深吸一口氣,壓下了火氣,世子的目光最終落到了成堆的書上,“這些書,該不會是你一晚上看的吧?”
這麼厲害?難道是神人?
百裡辛挑了挑眉,“你覺得可能嗎?”
世子第三次啞口無言。
他臉皺起來,一臉鬱悶地盯著房間裡的青年,忽然有一種無計可施的感覺。
父王請來的這個男人,和以前其他人都不一樣。
完全不按常理出牌,他都不知道該說什麼了。
百裡辛伸了個懶腰,將書重新一本一本擺在書架上,“世子殿下,已經辰時了,草民還要去衙門,就先告辭了。”

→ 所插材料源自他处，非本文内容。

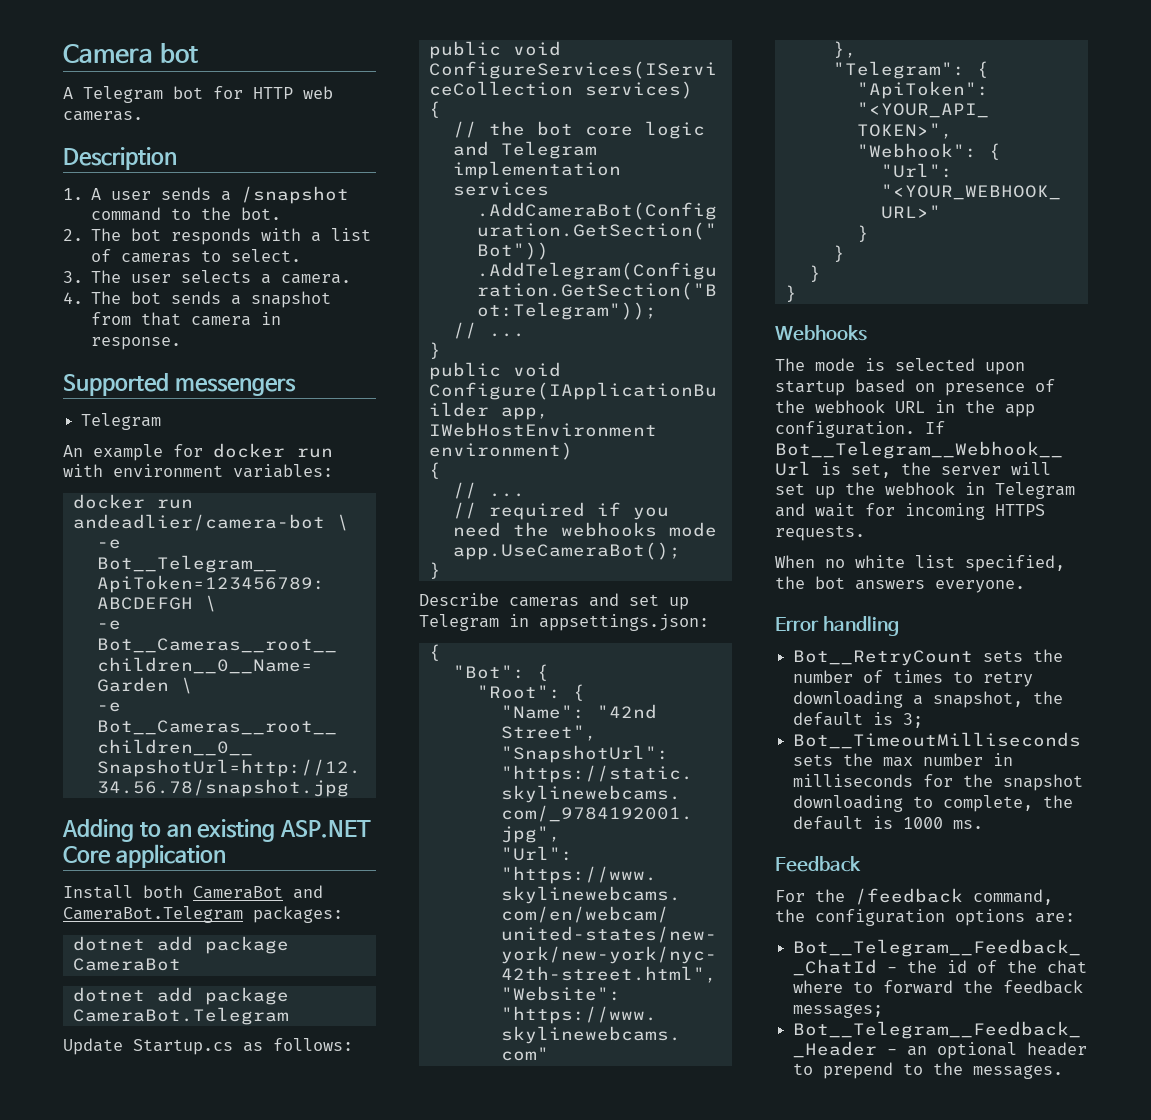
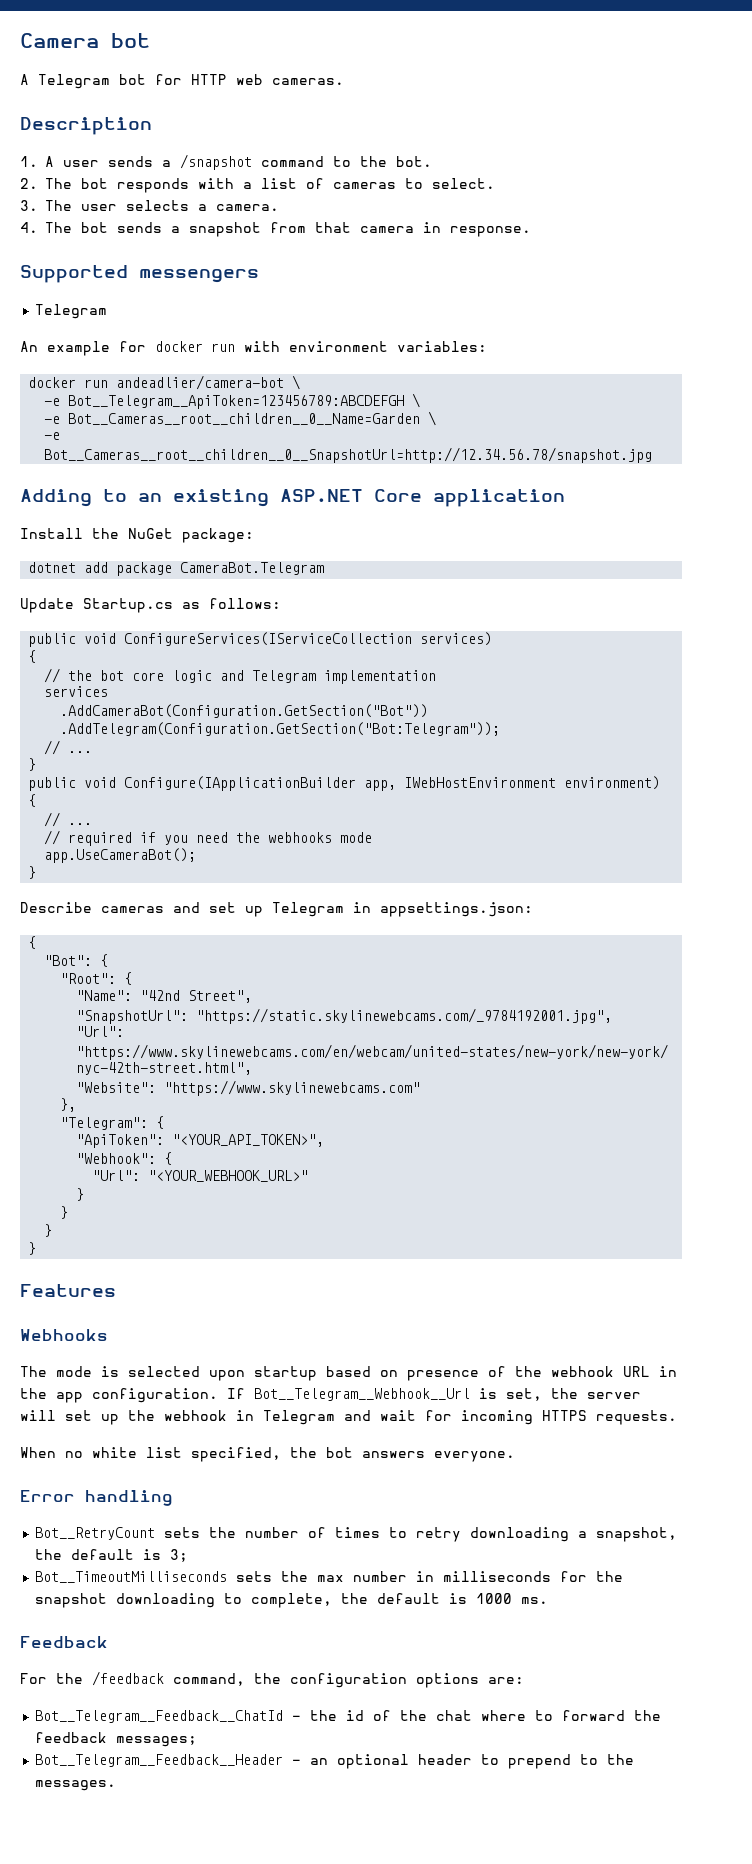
- Install both CameraBot and CameraBot.Telegram packages:
- dotnet add package CameraBot
+ Install the NuGet package:
+ Features

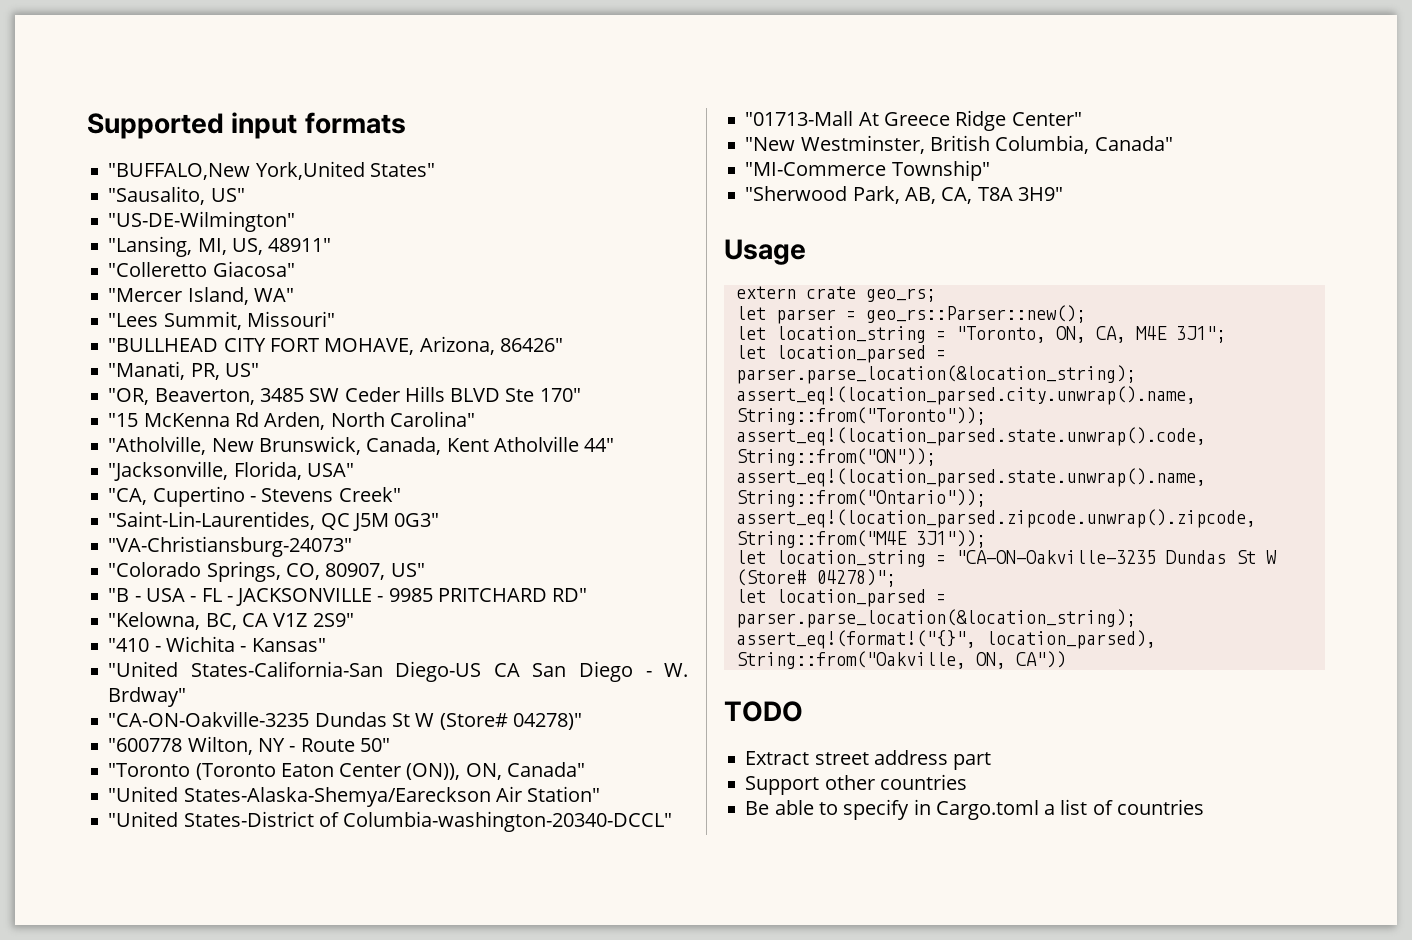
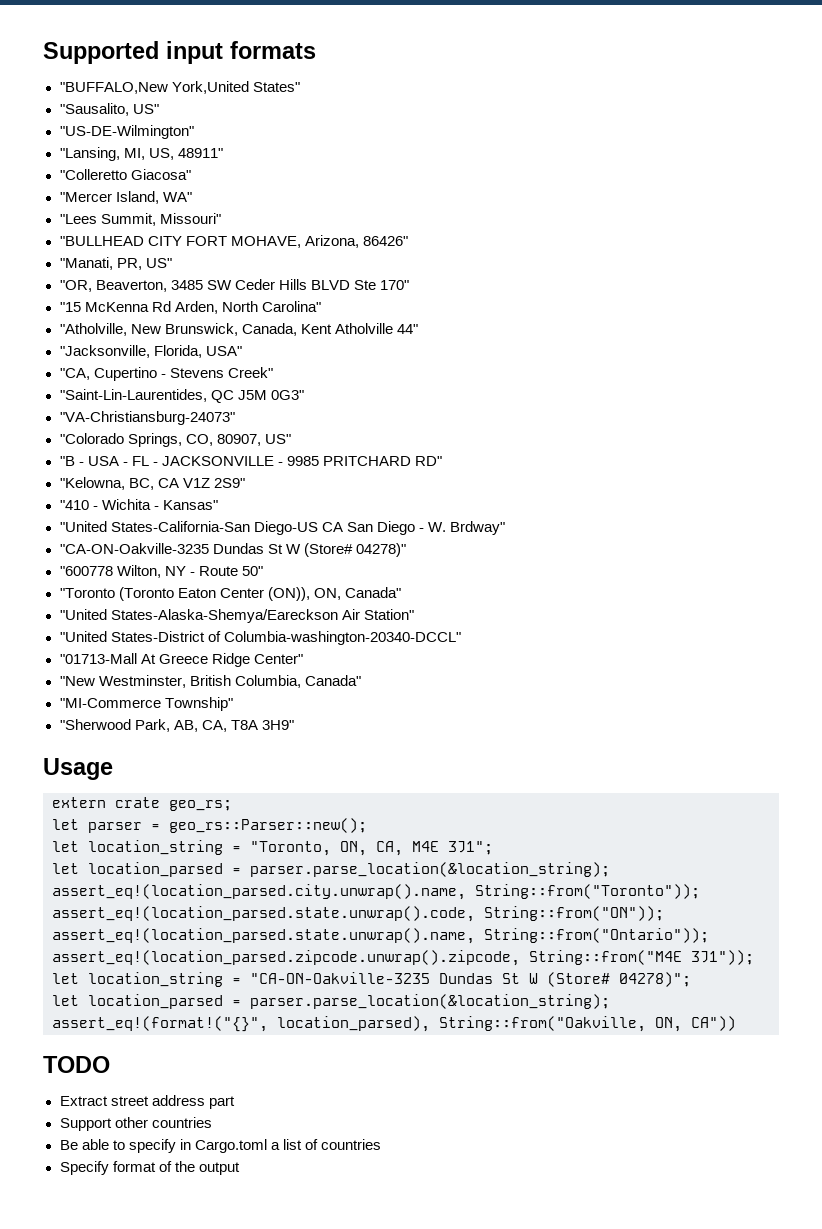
+ Specify format of the output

說著,也不等世子說句“好的”就直接推門離開,那模樣好像多一刻都不願意待在這裡。
世子推開窗戶,瞠目結舌地看著那人帶風的背影。
這次這個人到底是怎麼回事?
以前那些先生,恨不得天天泡在他家裡、站在他麵前,天天給他講大道理,生怕怠慢了自己,少從父王手裡拿錢。
可這個青年,卻恨不得趕緊從他家逃出去。
這是有多大委屈啊。
自己有這麼招人嫌棄嗎?
世子抿了抿唇,低聲喃喃自語:“你想留下,我偏要趕你走。你想走?我偏要讓你留下來!”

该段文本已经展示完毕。